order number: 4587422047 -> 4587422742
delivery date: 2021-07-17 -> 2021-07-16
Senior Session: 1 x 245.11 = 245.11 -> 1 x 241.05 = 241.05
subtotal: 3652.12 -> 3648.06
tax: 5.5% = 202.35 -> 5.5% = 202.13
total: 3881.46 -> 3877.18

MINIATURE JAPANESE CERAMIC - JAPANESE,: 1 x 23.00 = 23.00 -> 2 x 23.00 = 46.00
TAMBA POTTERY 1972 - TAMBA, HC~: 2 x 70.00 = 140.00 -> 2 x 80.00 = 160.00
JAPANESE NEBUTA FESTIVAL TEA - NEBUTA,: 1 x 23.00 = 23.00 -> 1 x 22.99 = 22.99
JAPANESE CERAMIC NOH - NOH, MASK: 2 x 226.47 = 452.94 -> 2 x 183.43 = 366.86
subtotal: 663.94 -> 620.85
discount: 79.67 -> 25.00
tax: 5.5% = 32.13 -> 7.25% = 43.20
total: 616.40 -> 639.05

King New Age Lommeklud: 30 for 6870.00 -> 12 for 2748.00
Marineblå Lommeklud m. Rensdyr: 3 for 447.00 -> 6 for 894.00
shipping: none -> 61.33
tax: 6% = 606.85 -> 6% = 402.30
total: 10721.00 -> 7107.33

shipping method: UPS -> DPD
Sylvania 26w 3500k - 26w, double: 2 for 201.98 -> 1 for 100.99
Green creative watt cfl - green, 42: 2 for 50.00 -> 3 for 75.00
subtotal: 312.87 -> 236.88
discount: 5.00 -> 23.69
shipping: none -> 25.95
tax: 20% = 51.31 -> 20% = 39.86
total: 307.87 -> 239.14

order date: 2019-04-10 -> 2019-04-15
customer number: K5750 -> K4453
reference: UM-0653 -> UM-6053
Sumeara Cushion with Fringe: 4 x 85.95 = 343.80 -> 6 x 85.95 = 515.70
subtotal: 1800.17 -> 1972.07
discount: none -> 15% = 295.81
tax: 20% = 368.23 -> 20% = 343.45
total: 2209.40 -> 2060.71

Task prompt: Give back the whole listing. Match it exactly.

Answer to this problem:
order number: 4587422047 -> 4587422742
delivery date: 2021-07-17 -> 2021-07-16
Senior Session: 1 x 245.11 = 245.11 -> 1 x 241.05 = 241.05
subtotal: 3652.12 -> 3648.06
tax: 5.5% = 202.35 -> 5.5% = 202.13
total: 3881.46 -> 3877.18

MINIATURE JAPANESE CERAMIC - JAPANESE,: 1 x 23.00 = 23.00 -> 2 x 23.00 = 46.00
TAMBA POTTERY 1972 - TAMBA, HC~: 2 x 70.00 = 140.00 -> 2 x 80.00 = 160.00
JAPANESE NEBUTA FESTIVAL TEA - NEBUTA,: 1 x 23.00 = 23.00 -> 1 x 22.99 = 22.99
JAPANESE CERAMIC NOH - NOH, MASK: 2 x 226.47 = 452.94 -> 2 x 183.43 = 366.86
subtotal: 663.94 -> 620.85
discount: 79.67 -> 25.00
tax: 5.5% = 32.13 -> 7.25% = 43.20
total: 616.40 -> 639.05

King New Age Lommeklud: 30 for 6870.00 -> 12 for 2748.00
Marineblå Lommeklud m. Rensdyr: 3 for 447.00 -> 6 for 894.00
shipping: none -> 61.33
tax: 6% = 606.85 -> 6% = 402.30
total: 10721.00 -> 7107.33

shipping method: UPS -> DPD
Sylvania 26w 3500k - 26w, double: 2 for 201.98 -> 1 for 100.99
Green creative watt cfl - green, 42: 2 for 50.00 -> 3 for 75.00
subtotal: 312.87 -> 236.88
discount: 5.00 -> 23.69
shipping: none -> 25.95
tax: 20% = 51.31 -> 20% = 39.86
total: 307.87 -> 239.14

order date: 2019-04-10 -> 2019-04-15
customer number: K5750 -> K4453
reference: UM-0653 -> UM-6053
Sumeara Cushion with Fringe: 4 x 85.95 = 343.80 -> 6 x 85.95 = 515.70
subtotal: 1800.17 -> 1972.07
discount: none -> 15% = 295.81
tax: 20% = 368.23 -> 20% = 343.45
total: 2209.40 -> 2060.71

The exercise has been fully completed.